At both San Blas (present results) and Barbados (Hunt von Herbing and Hunte 1991) spawning of T. bifasciatum is linked in the same way to both the tidal regime and the lunar cycle; activity peaks around the new and full moons, when spawning-period tidal heights are largest. Because those spawning peaks coincide with both extremes of lunar conditions, activity most likely is tracking the tidal regime. The tidal regime on the Caribbean coast of Panama is more strongly influenced by the lunar declinational cycle (period = 27.3 d) than the synodic lunar cycle (period = 29.5 d) (see Barnwell 1976). As a result the tidal cycle at San Blas is, on average, [approximately]2 d shorter than the "lunar" cycle (NOAA 1981-1993), and the timing of "large early afternoon tides" relative to the new and full moons will vary through time (cf. Barnwell 1976). Consequently, if spawning by T. bifasciatum at San Bias is tracking spawning-period tidal heights, then the long-term average "lunar" pattern of activity may simply be acyclic (see also Discussion: Short-term dynamics of settlement; lunar and tidal patterns). Our data set on spawning is too small to assess that possibility, and for the remainder of this discussion we will assume that spawning is weakly semilunar. However, that issue could be resolved by determining what the pattern of spawning is during several months when the phase relationship between the lunar and tidal cycles is distinctly different to what it was in April-June 1993.

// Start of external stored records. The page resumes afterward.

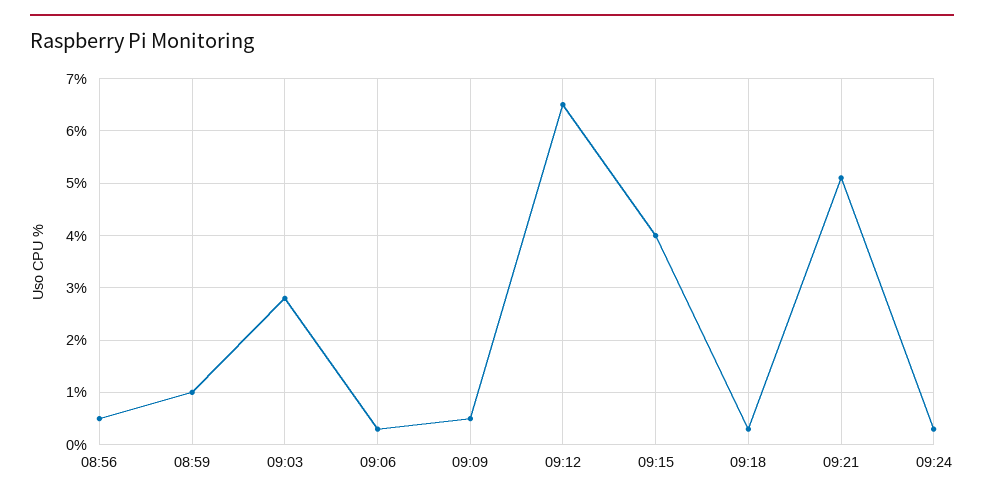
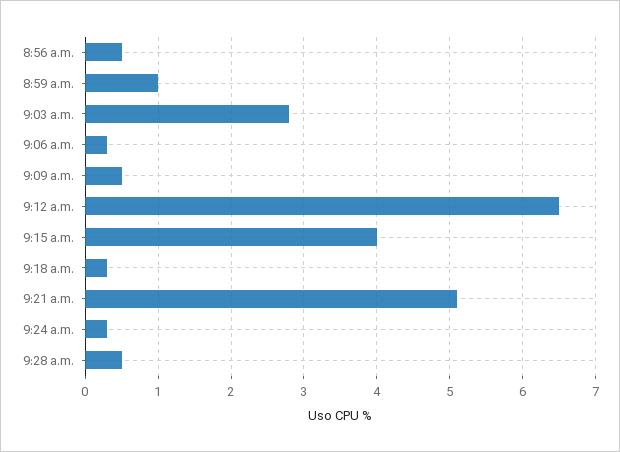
9:28 a.m.: none -> 0.5

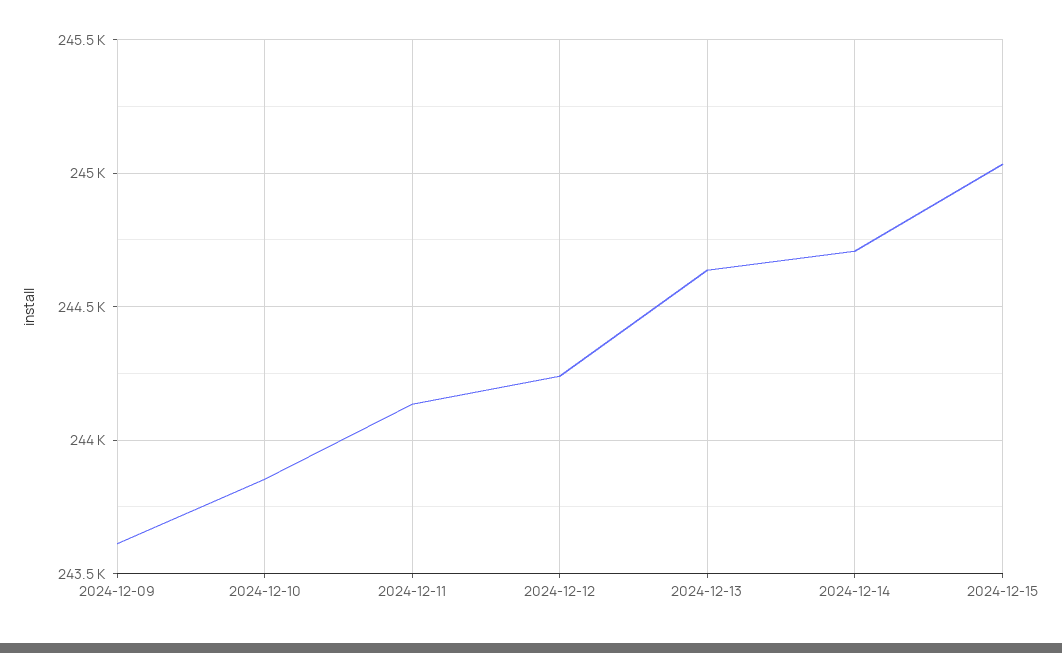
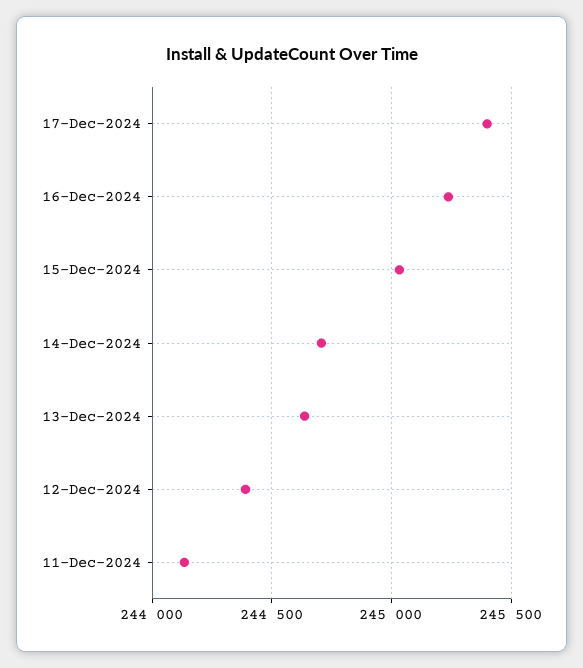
2024-12-09: 243600 -> none
2024-12-10: 243850 -> none
2024-12-12: 244250 -> 244400
17-Dec-2024: none -> 245400
16-Dec-2024: none -> 245250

Biweekly (once every two weeks) peaks of spawning output could represent an adaptive response to effects of the tidal regime on the flushing of eggs away from the near-reef environment (cf. Johannes 1978, Robertson 1983). While the lack of a correlation between settler-production dynamics and concurrent tidal conditions could indicate that tides actually have no effect on egg survivorship, such effects may exist but be masked by effects of varying mortality later in the larval life. Alternatively that tide-related spawning pattern may represent an adaptation to tidal effects that prevail over much of the Caribbean-wide range of T. bifasciatum, but, due to the weakness of the tidal regime, are of little or no biological significance at San Bias.

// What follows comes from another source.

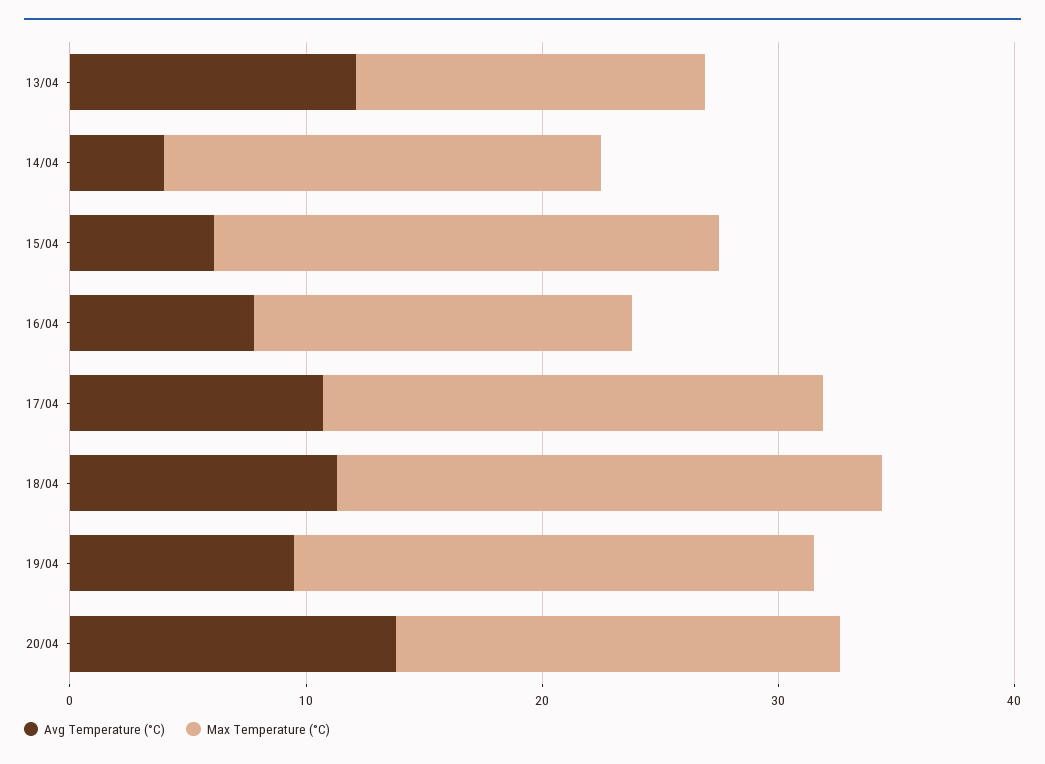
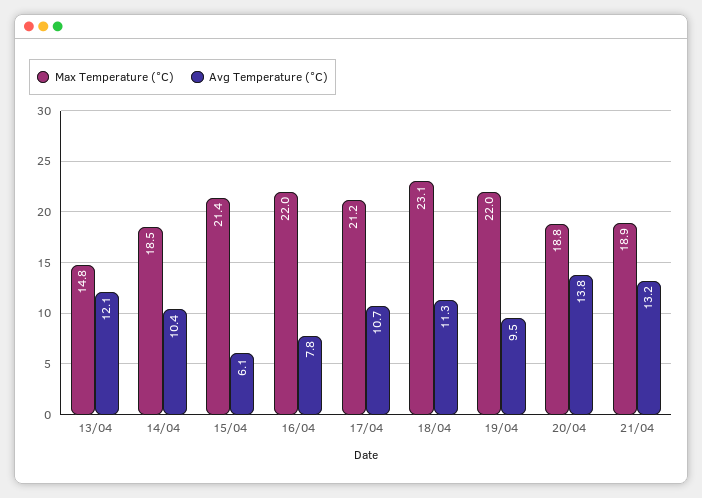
Avg Temperature (°C), 14/04: 4 -> 10.4
Max Temperature (°C), 16/04: 16 -> 22
Max Temperature (°C), 21/04: none -> 18.9
Avg Temperature (°C), 21/04: none -> 13.2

The medium-term ([approximately]2 wk) fluctuations in spawning at San Blas during 1993 were overlaid by day to day fluctuations in output that were weakly correlated with short-term fluctuations in light, wave action, and wind conditions on preceding days. Such lagged responses indicate that those factors have a delayed effect on females' egg-production machinery. Increased wave action, currents, and turbidity due to increased winds may reduce egg production by reducing feeding efficiency and increasing metabolic costs of general maintenance. Light, on the other hand, may positively affect feeding efficiency.

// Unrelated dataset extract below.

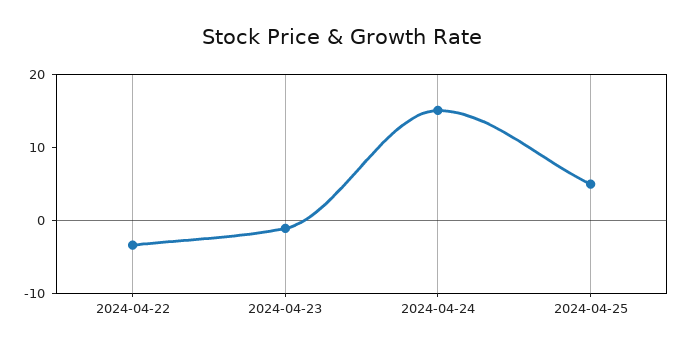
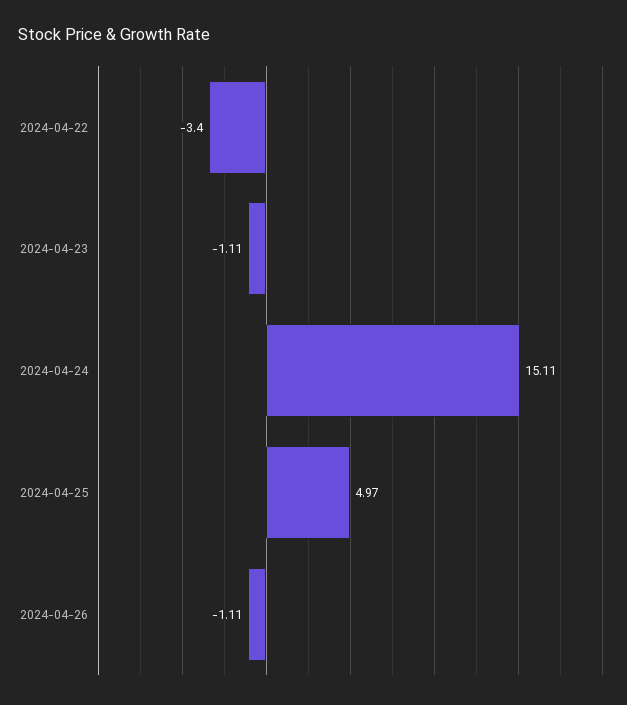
2024-04-26: none -> -1.11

The availability of plankton, the primary food of T. bifasciatum (Randall 1967; D. R. Robertson and S. Swearer, personal observations), typically is highly variable on small spatial and temporal scales (e.g., Youngbluth 1979, Hamner et al. 1988). Schultz and Warner (1991) proposed that the considerable variation in egg production that they found among populations of T. bifasciatum on different reefs on San Blas Point was driven by spatial variation in the plankton supply. L. Rogers (personal communication) found that, in the field, females of T. bifasciatum rapidly (within [approximately]2 d) increase their clutch sizes in response to supplemental feeding. Occasional substantial differences that he (L. Rogers, personal communication) found in egg production levels among adjacent reefs on the same day in 1995 are consistent with such short-term responses by females of T. bifasciatum to small-scale spatio-temporal variation in the food supply. Other planktivorous reef fishes show considerable short-term variability in spawning that may be related to short-term variation in plankton supplies (Robertson et al. 1990, Tyler and Stanton 1995). Thus both continuous spawning by T. bifasciatum at average levels well below the potential maximum and fluctuations in output on a variety of time scales may reflect fluctuations in a limited food supply, in combination with continuous allocation of resources to growth as well as reproduction (Schultz and Warner 1991).
The correlations we observed between spawning output and wind, light, and swell were all quite weak. Each of those factors probably has little explanatory power because spawning capacity is affected in different ways by the simultaneous action of a variety of factors that act on different time scales.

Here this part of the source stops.